Record set:
——————————

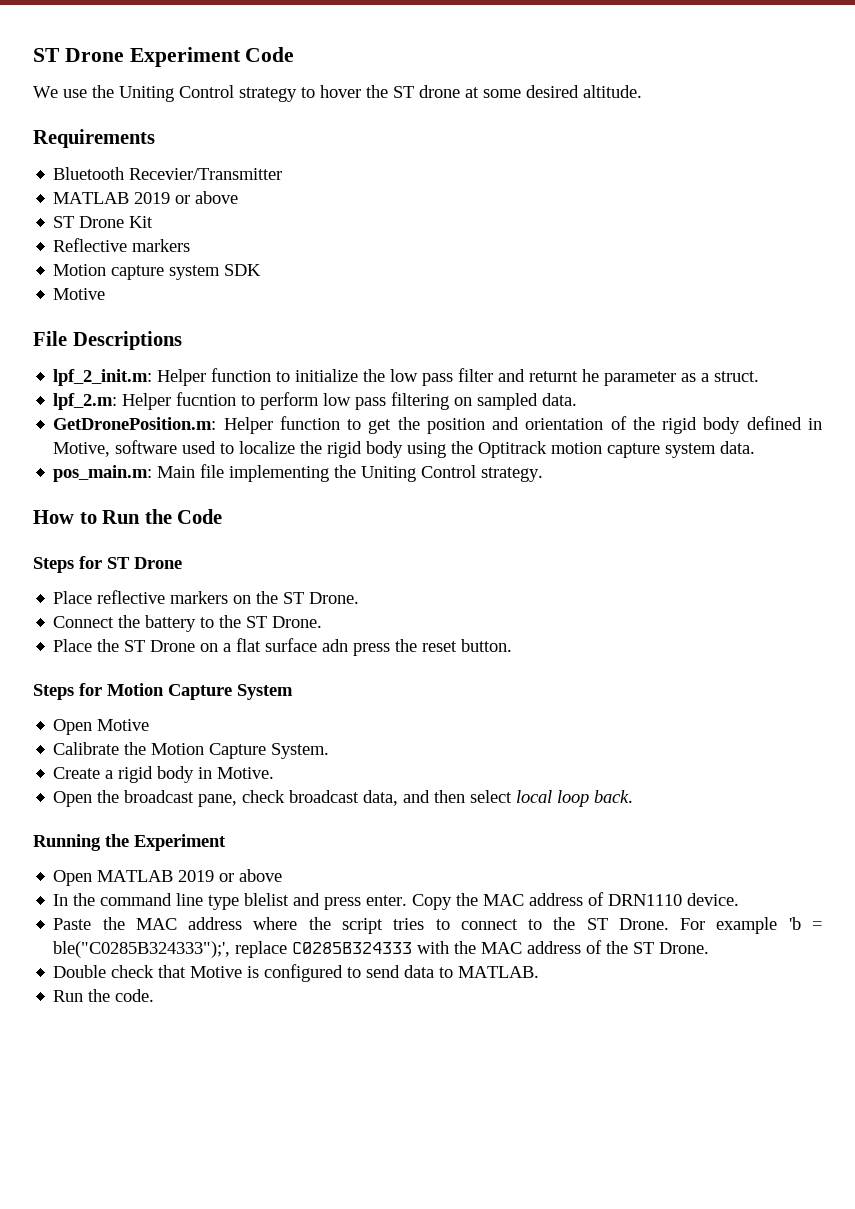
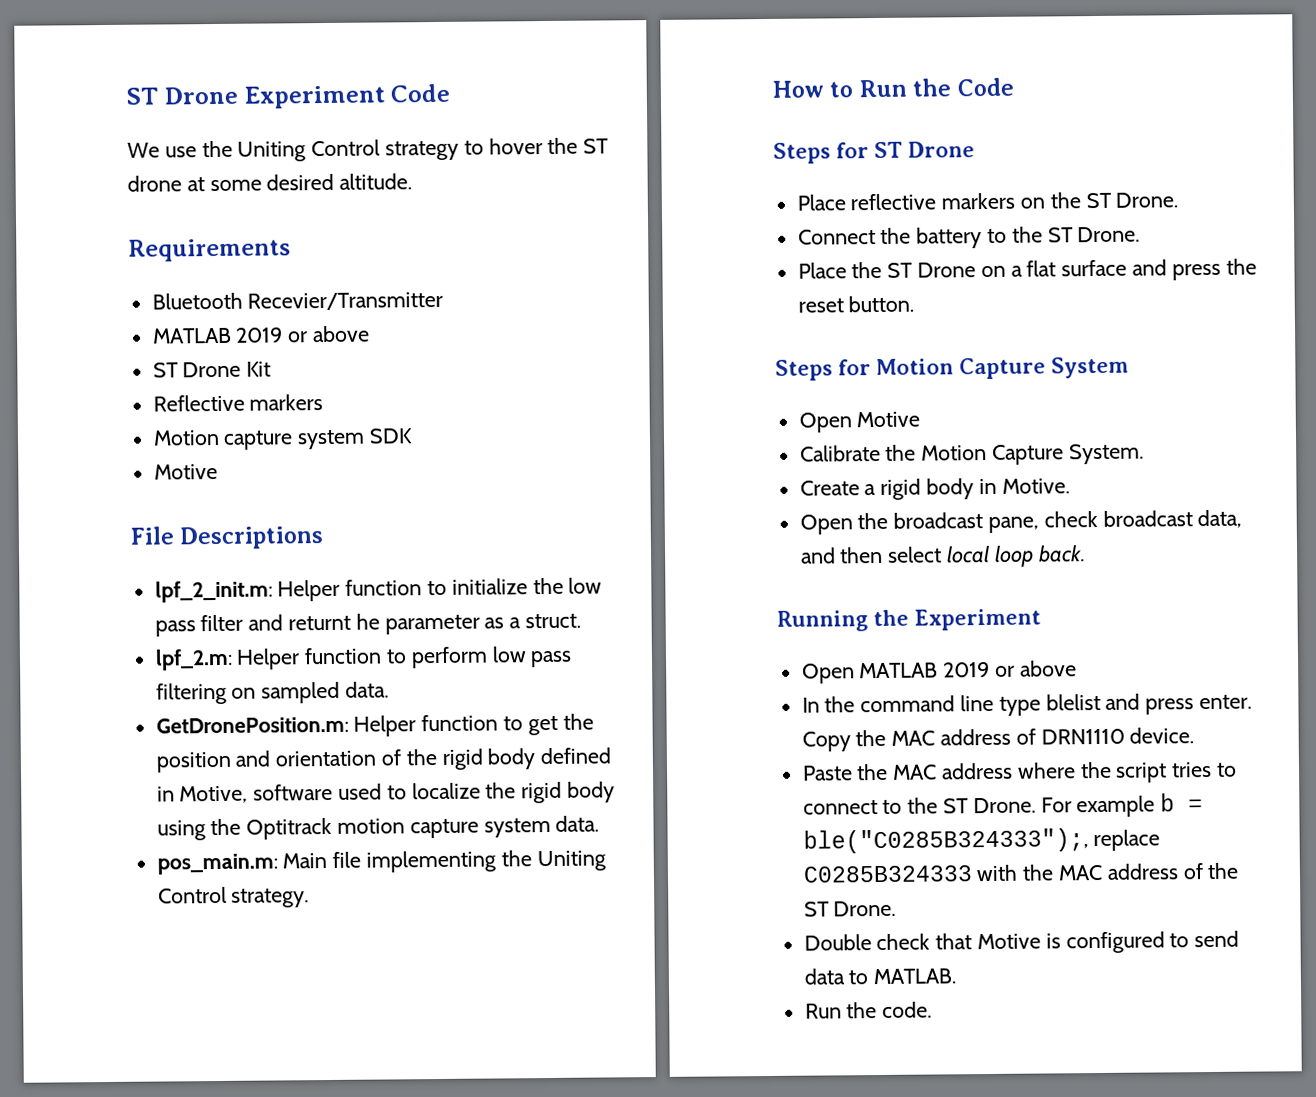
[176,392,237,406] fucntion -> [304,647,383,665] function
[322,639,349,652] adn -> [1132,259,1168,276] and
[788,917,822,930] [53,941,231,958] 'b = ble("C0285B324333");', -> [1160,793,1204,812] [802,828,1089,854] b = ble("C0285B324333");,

——————————

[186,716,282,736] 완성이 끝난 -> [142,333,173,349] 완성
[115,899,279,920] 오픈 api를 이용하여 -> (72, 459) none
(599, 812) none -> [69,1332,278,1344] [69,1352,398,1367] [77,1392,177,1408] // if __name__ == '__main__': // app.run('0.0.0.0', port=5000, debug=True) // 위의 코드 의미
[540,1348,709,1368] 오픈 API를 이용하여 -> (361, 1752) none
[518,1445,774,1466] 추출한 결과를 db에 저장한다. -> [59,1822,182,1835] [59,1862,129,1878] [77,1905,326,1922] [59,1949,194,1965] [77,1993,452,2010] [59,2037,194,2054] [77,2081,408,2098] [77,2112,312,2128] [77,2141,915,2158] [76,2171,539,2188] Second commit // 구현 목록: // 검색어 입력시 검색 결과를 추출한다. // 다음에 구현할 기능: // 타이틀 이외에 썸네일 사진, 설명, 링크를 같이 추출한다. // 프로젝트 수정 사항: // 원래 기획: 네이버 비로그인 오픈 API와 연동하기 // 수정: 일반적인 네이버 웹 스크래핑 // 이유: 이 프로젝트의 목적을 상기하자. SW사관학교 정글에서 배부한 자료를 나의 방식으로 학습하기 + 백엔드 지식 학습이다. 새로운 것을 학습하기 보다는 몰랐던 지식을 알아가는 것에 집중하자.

——————————

Exercise prompt: From the data above, output only the lines between the line containing "[186,716,282,736] 완성이 끝난" and the line containing "[540,1348,709,1368] 오픈 API를", inclusive, exactly as written.

Exercise response:
[186,716,282,736] 완성이 끝난 -> [142,333,173,349] 완성
[115,899,279,920] 오픈 api를 이용하여 -> (72, 459) none
(599, 812) none -> [69,1332,278,1344] [69,1352,398,1367] [77,1392,177,1408] // if __name__ == '__main__': // app.run('0.0.0.0', port=5000, debug=True) // 위의 코드 의미
[540,1348,709,1368] 오픈 API를 이용하여 -> (361, 1752) none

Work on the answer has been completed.